Nicolas Michaux Interview

Ex-membre d’Eté 67, Nicolas Michaux livre quelques mots au sujet de son album solo nommé A la vie, à la mort. Le surpeuplement, le surréalisme ou le patrimoine belge sont notamment des thèmes qui enrichissent cet entretien.

Est-ce qu’il y a moins de pression à faire un album en solitaire qu’avec un groupe ?

Il y a plus de pression quand t’es en solo. On a vraiment l’impression, quand on travaille sur un album solo, qu’on a plus de choses à assumer pleinement, comme par exemple, le nom sur la pochette. Tandis que quand on est dans un groupe, on peut toujours se dédouaner, se dire que c’est un travail collectif et que j’en suis qu’une partie. La nécessite d’assumer un projet, une fois en groupe, est moins grande. En ce qui concerne cet album, c’est mon premier en solo et dans la mesure où ce n’est pas un nom de scène ou un concept, c’est plutôt l’album d’un artiste qui s’appelle Nicolas Michaux dans la vraie vie, tant sur scène que sur disque. Je voulais que ça me ressemble et que se soit honnête sur ce que je suis et sur ce que je crois être. Je voulais que ce soit assez fort, dès le premier album.

J’ai pensé à cette question car assez souvent, diverses mentalités se rencontrent dans un groupe et peuvent être source de désaccords.
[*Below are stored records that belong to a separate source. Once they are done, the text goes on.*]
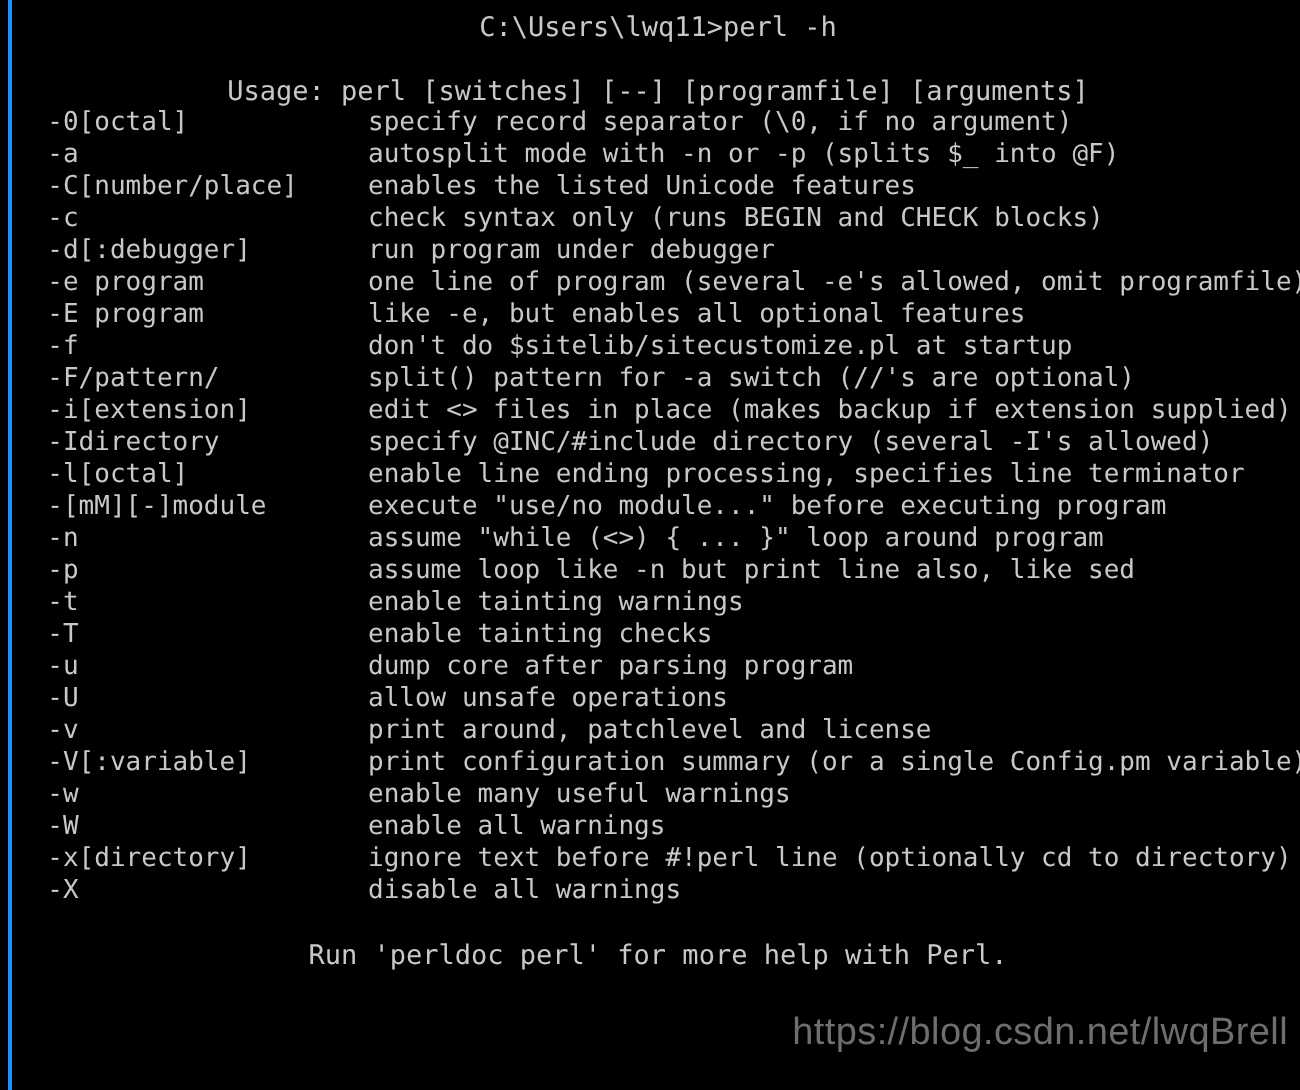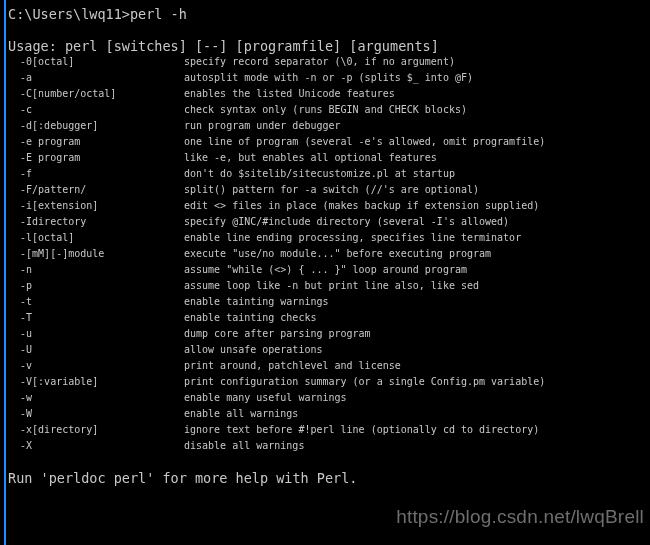--- a/index.html
+++ b/index.html
@@ -47,6 +47,7 @@
     white-space: pre;
     padding-left: 8px;
     font-family: "DejaVu Sans Mono", "Liberation Mono", monospace;
+    text-align: center;
   }
   .line.blank {
     color: transparent;

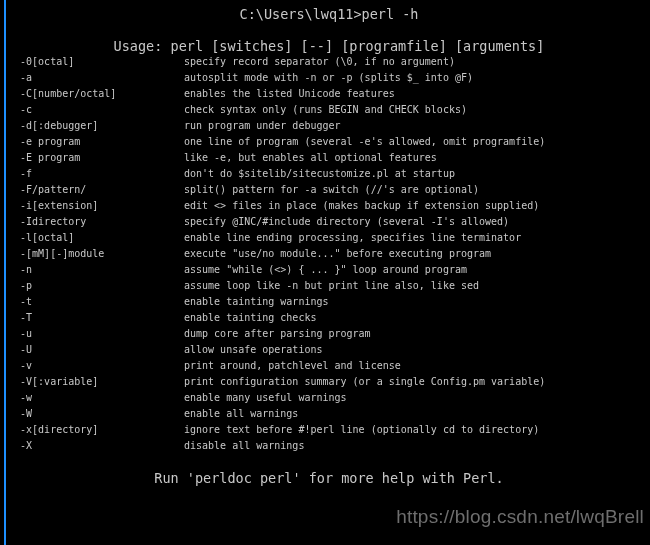--- a/index.html
+++ b/index.html
@@ -56,7 +56,7 @@
     display: block;
     height: 16px;
     line-height: 16px;
-    font-size: 10px;
+    font-size: 13px;
     color: #c8c8c8;
     white-space: pre;
     padding-left: 8px;

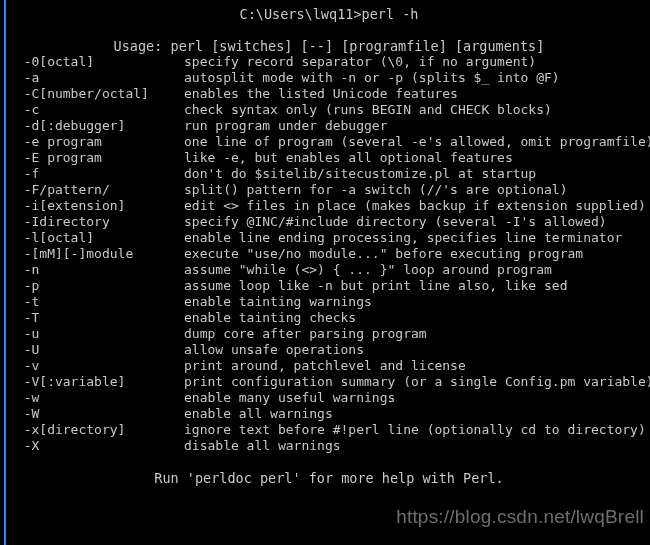--- a/index.html
+++ b/index.html
@@ -102,7 +102,7 @@
     <div id="switch-list">
         <span class="opt-row"><span class="sw">  -0[octal]</span><span class="desc">specify record separator (\0, if no argument)</span></span>
         <span class="opt-row"><span class="sw">  -a</span><span class="desc">autosplit mode with -n or -p (splits $_ into @F)</span></span>
-        <span class="opt-row"><span class="sw">  -C[number/octal]</span><span class="desc">enables the listed Unicode features</span></span>
+        <span class="opt-row"><span class="sw">  -C[number/place]</span><span class="desc">enables the listed Unicode features</span></span>
         <span class="opt-row"><span class="sw">  -c</span><span class="desc">check syntax only (runs BEGIN and CHECK blocks)</span></span>
         <span class="opt-row"><span class="sw">  -d[:debugger]</span><span class="desc">run program under debugger</span></span>
         <span class="opt-row"><span class="sw">  -e program</span><span class="desc">one line of program (several -e's allowed, omit programfile)</span></span>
C’est-à-dire qu’il y a plus de liberté dans ce qui est de concevoir, d’écrire et d’enregistrer l’album puisque j’ai pu choisir les musiciens avec lesquels j’ai décidé de travailler, en fonction des morceaux. Ça peut sembler figeant. Dans un groupe, on sait très bien qu’on continuera avec qui on a commencé. Il y a plus de liberté dans un projet en solo mais quand il s’agit de sortir le disque et de se rendre compte qu’il devra être dévoilé à la face du monde, il y a alors plus de pression que quand on est six à l’assumer.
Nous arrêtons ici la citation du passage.